First Reserve’s investment thesis for Alpha proved to be dead on, and just one year after its initial investment, Alpha underwent a leveraged recapitalization resulting in a $110 million dividend to the owners and a return of 70% of its investors’ capital.

“Coal prices improved materially throughout 2003 and definitely in 2004,” Krueger says. “As that happened, there were a couple of things that we structured in our [add-on] deals that were really important to success. One was not acquiring legacy liabilities and the drag in expense that comes with them. Second was acquiring very few coal supply contracts, so we had the opportunity to position the coal supply and coal sales however we wanted.
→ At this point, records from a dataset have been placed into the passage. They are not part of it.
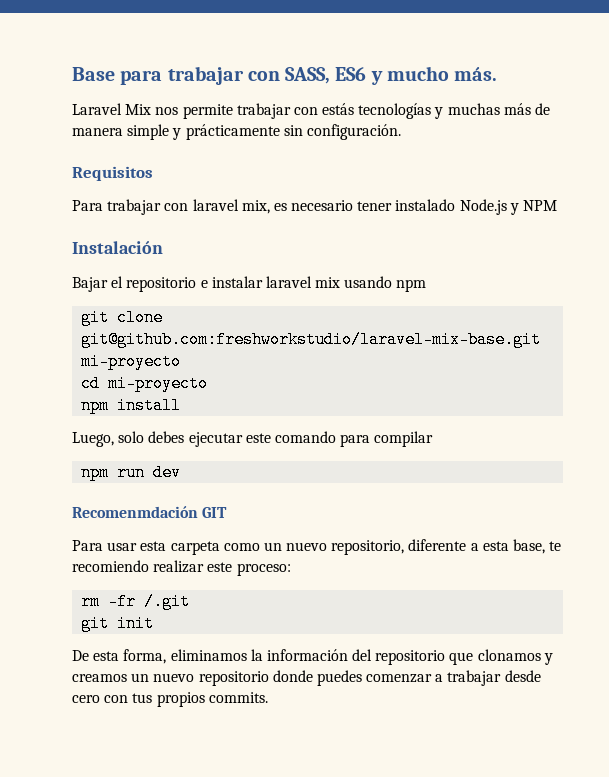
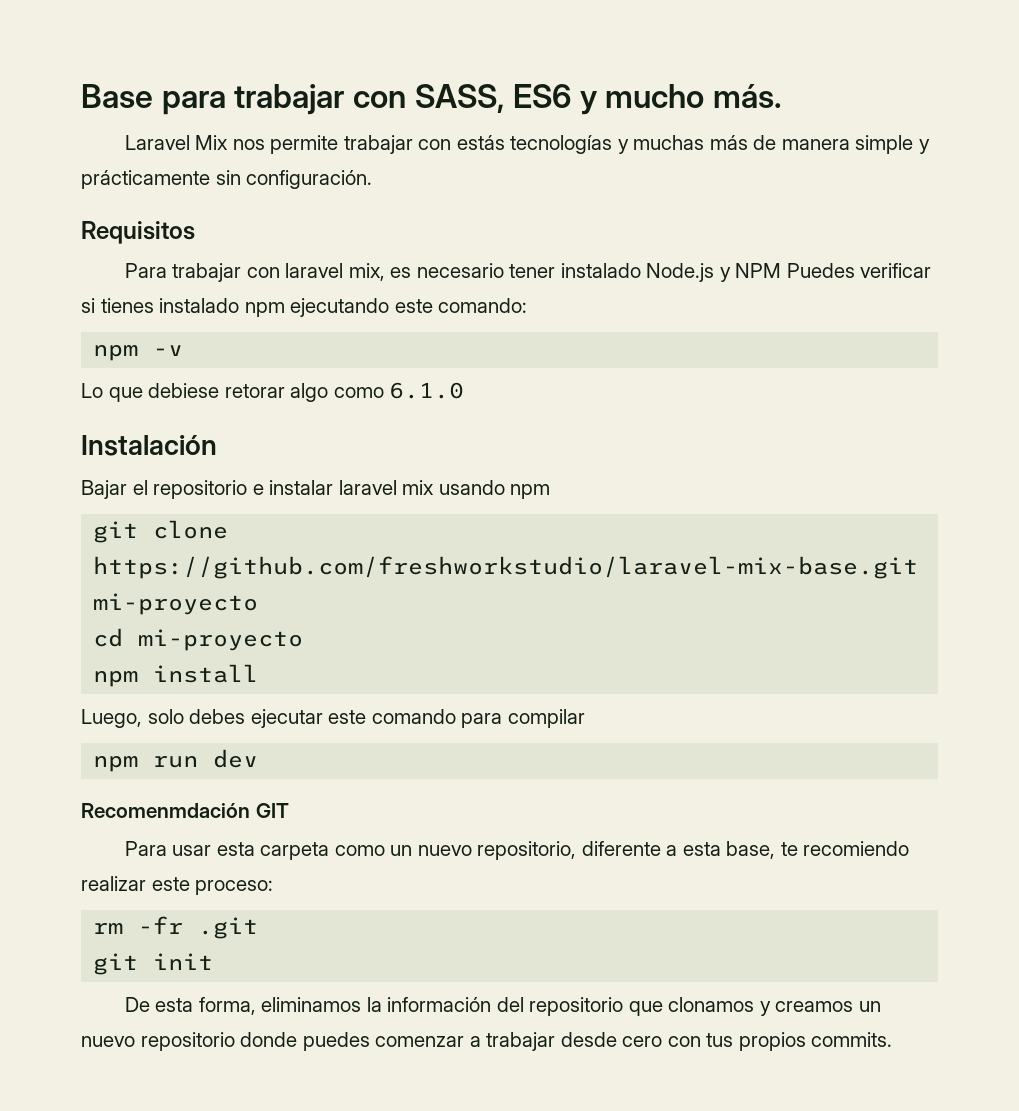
- Para trabajar con laravel mix, es necesario tener instalado Node.js y NPM
+ Para trabajar con laravel mix, es necesario tener instalado Node.js y NPM Puedes verificar si tienes instalado npm ejecutando este comando:
+ npm -v
+ Lo que debiese retorar algo como 6.1.0
- git clone git@github.com:freshworkstudio/laravel-mix-base.git mi-proyecto
+ git clone https://github.com/freshworkstudio/laravel-mix-base.git mi-proyecto
- rm -fr /.git
+ rm -fr .git

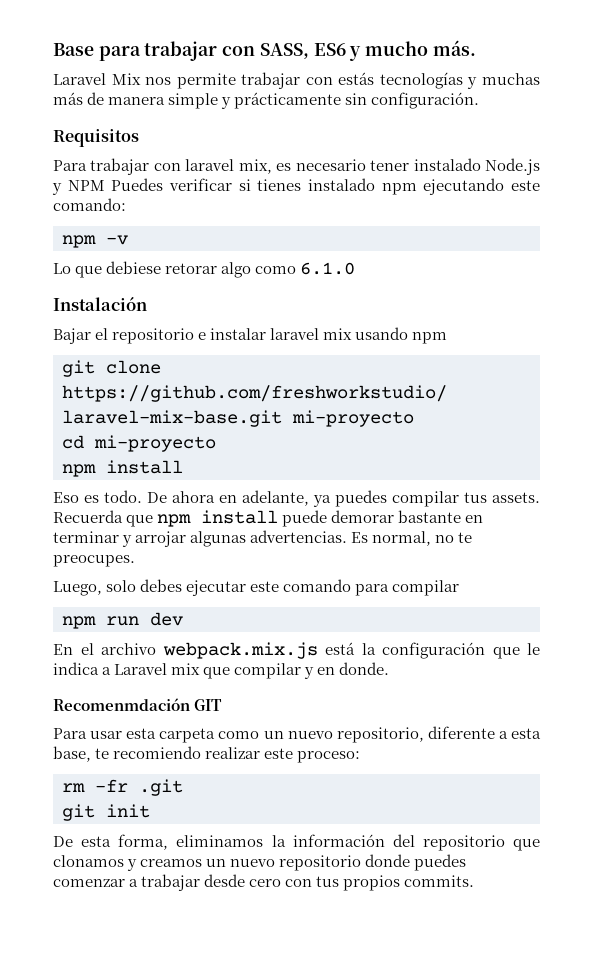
+ Eso es todo. De ahora en adelante, ya puedes compilar tus assets. Recuerda que npm install puede demorar bastante en terminar y arrojar algunas advertencias. Es normal, no te preocupes.
+ En el archivo webpack.mix.js está la configuración que le indica a Laravel mix que compilar y en donde.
This provided us with an opportunity to take advantage of the market.”

Two years and three months after First Reserve created Alpha, the company was taken public on the New York Stock Exchange. On Feb. 15, 2005, 29.5 million shares under the ticker symbol ANR began trading at $19 a piece, above the planned $16 to $18 offering range. By the end of the first trading day, Alpha shares closed at $22.69-an increase of $3.69, or 19.4 percent.

“[The IPO] was about 10x oversubscribed,” Krueger says, adding, “We decided to not increase the size of the offering, and instead moved the price range up.” As a result of the $644 million IPO, a special dividend was paid to existing shareholders, resulting in a realized 4.6x multiple on investment and a 113% realized rate of return. What’s more, after the offering, First Reserve and AMCI still retained a 42.5% ownership stake in Alpha.

On Jan. 24, the two investment partners reaped even more when, through a secondary offering, they sold their remaining 12.3 million shares for $21.03, generating net proceeds to Fund IX of $282 million. All said, First Reserve’s investment in Alpha resulted in a solid 7.9x investment multiple and a 140.1% IRR.

But just because First Reserve makes it look easy, that does not make it so. While the firm was in its most acquisitive stages of the Alpha investment, the coal industry was in the throes of some significant financial difficulties, which made M&A in the sector both more difficult and more risky to pull off.

“At the time we put this deal together, it was incredibly hard to get debt capacity for coal businesses,” Krueger says. “This was especially due to the fact that the companies that produced about 20% of Central Appalachia’s coal were in bankruptcy.”

Krueger says First Reserve and the management of AMCI were able to secure some debt capacity from financial institutions by leveraging their familiarity with the coal space, but not enough to facilitate all that they had in mind. On Apr. 1, 2003, the search for additional financing led First Reserve to commence a sale/leaseback transaction of substantially all of Pittston Coal Co.’s fee-owned Virginia mineral properties to Natural Resource Partners (NRP)-a move that afforded First Reserve an opportunity to continue with its acquisition strategy.

The exclusive nature of the coal industry only adds to First Reserve’s status when one considers that Alpha’s most substantial acquisitions were proprietary. These include the buyouts of Mears Enterprises Inc. (Nov. 2003); Moravian Run Reclamation Co. Inc. (April 2004); and the $315 million acquisition of Nicewonder Coal Group (Oct. 2005), Alpha’s largest add-on.

“It was solely the personal relationships that senior management had with the individuals and families that owned these assets that facilitated getting some very attractive deals done,” Krueger says.